Cronbach’s alpha score in the present research for BDI inventory is 0.874 and 0.850 for PSS-10. The scores reveal a good internal consistency for both instruments used in this paper.
2.2.2. Socio-Demographic and Academic Data
Due to the fact that this is the first cross-sectional study performed on depression and perceived stress among medical students in this university campus, several socio-demographic and academic data were gathered in order to explore and describe the sample: age, sex (male/female), year of study (from 1 to 6), environment (urban/rural), having a chronic disease (yes/no), family history of chronic disease (yeas/no), the number of siblings, accommodation (living with their parents, having their own apartment or living in a rented apartment).
As for the self-reported academic data, the number of credits (points) obtained during the previous year of study (from a maximum of 600) and the number of failed exams were also considered. The number of credits and the number of failed exams were used as variables because they are an objective measure for academic performance. It is useful to evaluate the influence of depression and perceived stress on academic performance (which is different from academic satisfaction, measured by a different item).
The students were questioned if they had drop-out thoughts during their academic life. Also, they had to evaluate the level of satisfaction with their academic results on a 5-point Likert-type scale from 1 (very unsatisfied) to 5 (very satisfied).
2.2.3. Self-Rated Physical and Psychological Symptoms
A pre-test was conducted among medical students to identify the most frequent psychological and physical symptoms experienced by them during stressful periods. The following variables were considered: abuse of substances like coffee/tea/sweets/cigarettes, changes in appetite, restlessness, agitated sleep, tremors, headache, anxiety, weight-related problems, insomnia, emotional exhaustion, nausea, arrhythmia, low self-esteem, physical exhaustion, hair loss, lumps in the throat, cold extremities, dermatological problems, diarrhea, gastric pain, abdominal pain, somnolence, fragile nails, frequent urination, back pain, onset of visual problems, motor tics, vomiting, nail biting, aggravating visual problems, fainting sensations, consumption of pills or drugs, irritable bowel syndrome and constipation. The list of self-evaluated physical and psychological symptoms was delivered to students and they had to check those who are usually experienced by them.
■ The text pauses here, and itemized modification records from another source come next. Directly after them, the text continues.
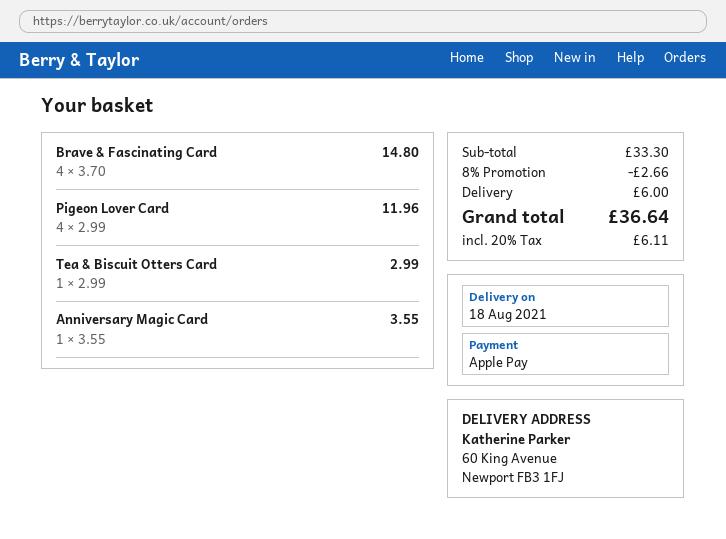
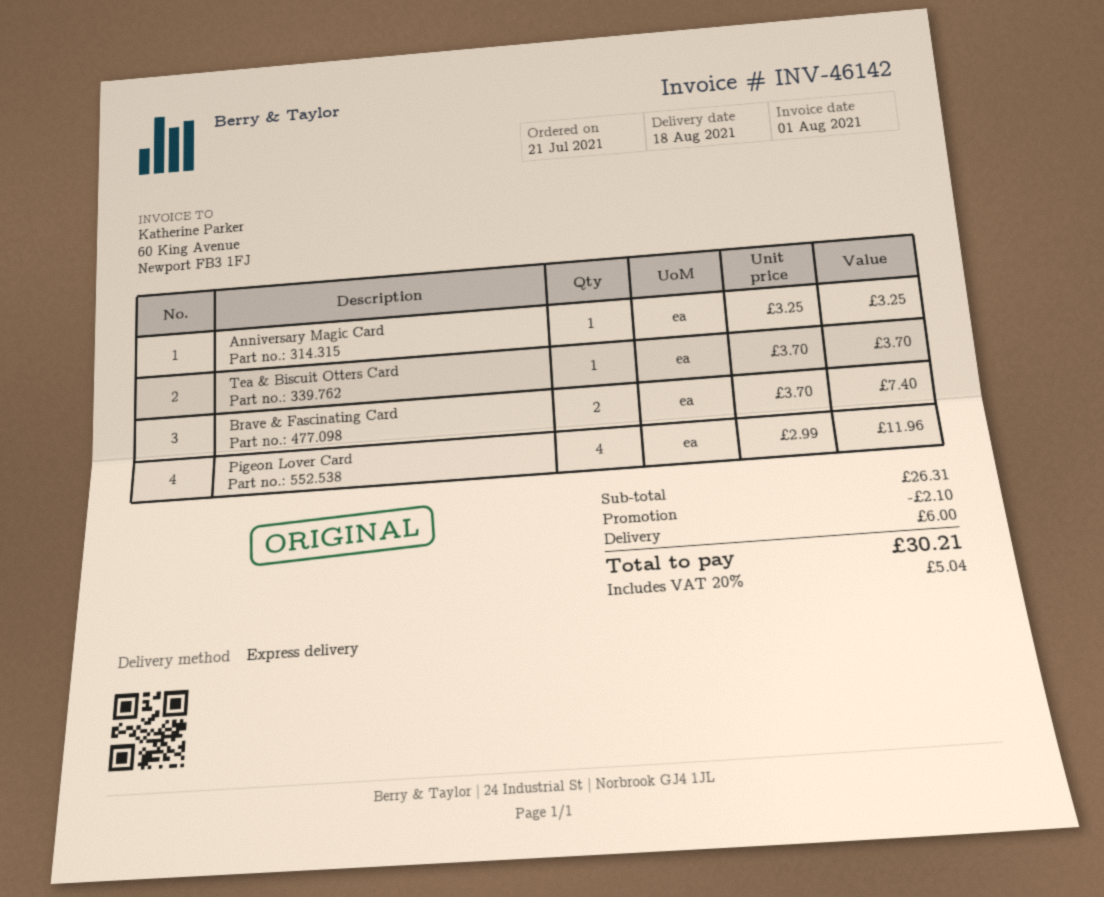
Brave & Fascinating Card: 4 x 3.70 = 14.80 -> 2 x 3.70 = 7.40
Tea & Biscuit Otters Card: 1 x 2.99 = 2.99 -> 1 x 3.70 = 3.70
Anniversary Magic Card: 1 x 3.55 = 3.55 -> 1 x 3.25 = 3.25
subtotal: 33.30 -> 26.31
discount: 2.66 -> 2.10
tax: 20% = 6.11 -> 20% = 5.04
total: 36.64 -> 30.21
Students also had to mention some coping activities that they practice to diminish their level of stress during the periods of academic evaluations.
2.3. Statistical Analysis
The analysis of obtained data was processed with IBM SPSS Statistics v23. For descriptive analysis means and standard deviations were considered. For comparative analysis One-Way ANOVA, Mann-Whitney U Test and T-test for independent samples were performed, the statistical difference being defined as p < 0.05. Pearson and Spearman correlations were performed to find the relationship between variables. Regression analyses were performed to examine the relationship between academic performance and stress/depression symptom scores.
3. Results
3.1. Socio-Demographic Data
601 students (163 male and 438 female students) enrolled in all six years of study were included in the research. The fact that the number of female students included in the research is higher than that of male students is in accordance with the conclusions of gender statistics regarding medical students, which state that the number of male students in medical universities is higher than that of female students. This proportion is consistent with other medical universities and with the number of female doctors in the world [21]. The distribution of students accordingly to the year of study and sex is presented in Table 1.
Table 1.
Year of Study | Total | Male | Female | Age |
---|---|---|---|---|
(N, %) | (N, %) | (N, %) | (M ± St. dev) | |
1 | 106 (17.64) | 17 (2.83) | 89 (14.81) | 19.88 ± 1.12 |
2 | 96 (15.97) | 30 (4.99) | 66 (10.98) | 21.13 ± 1.46 |
3 | 112 (18.64) | 31 (5.16) | 81 (13.48) | 22.14 ± 0.84 |
4 | 110 (18.30) | 26 (4.33) | 84 (13.98) | 23.03 ± 1.10 |
5 | 75 (12.48) | 31 (5.16) | 44 (7.32) | 24.08 ± 0.73 |
6 | 102 (16.97) | 28 (4.66) | 74 (12.31) | 25.11 ± 1.17 |
Out of 601 students, 466 (77.54%) live in urban areas and 135 (22.46%) live in the countryside. 202 students are only children (33.6%) and almost half of students have one sibling (N = 291, 48.4%). The results relating to the other socio-demographic data are presented in Table 2.
Table 2.
Variables | N (%) or Mean (±SD) |
---|---|
sex | Male N = 163 (27.12) |
Female N = 438 (72.88) | |
age | 22.49 ± 2.06 |
(with a minimum of 19 and a maximum of 32) | |
number of children in the family | minimum of 1, maximum of 11 |
having chronic disease | 61 (10.1%) |
chronic disease among family members | 158 (26.35) |
Accommodation | on campus 156 (26%) |
at home 187 (31.1%) | |
in rent apartments 187 (31.1%) | |
in personal apartments 71 (11.85) |
3.2. Academic Data
Almost ¼ of students (N = 150, 24.8%) declared that they have thought about dropping out of medical school. The rate is important and ranged between 20% and 35%, depending on year of study: 22.6% of first-year students, 28.1% of second-year students, 18.8% of third-year students, 35% of fourth-year students, 24% of fifth-year students and 19.6% of sixth-year students.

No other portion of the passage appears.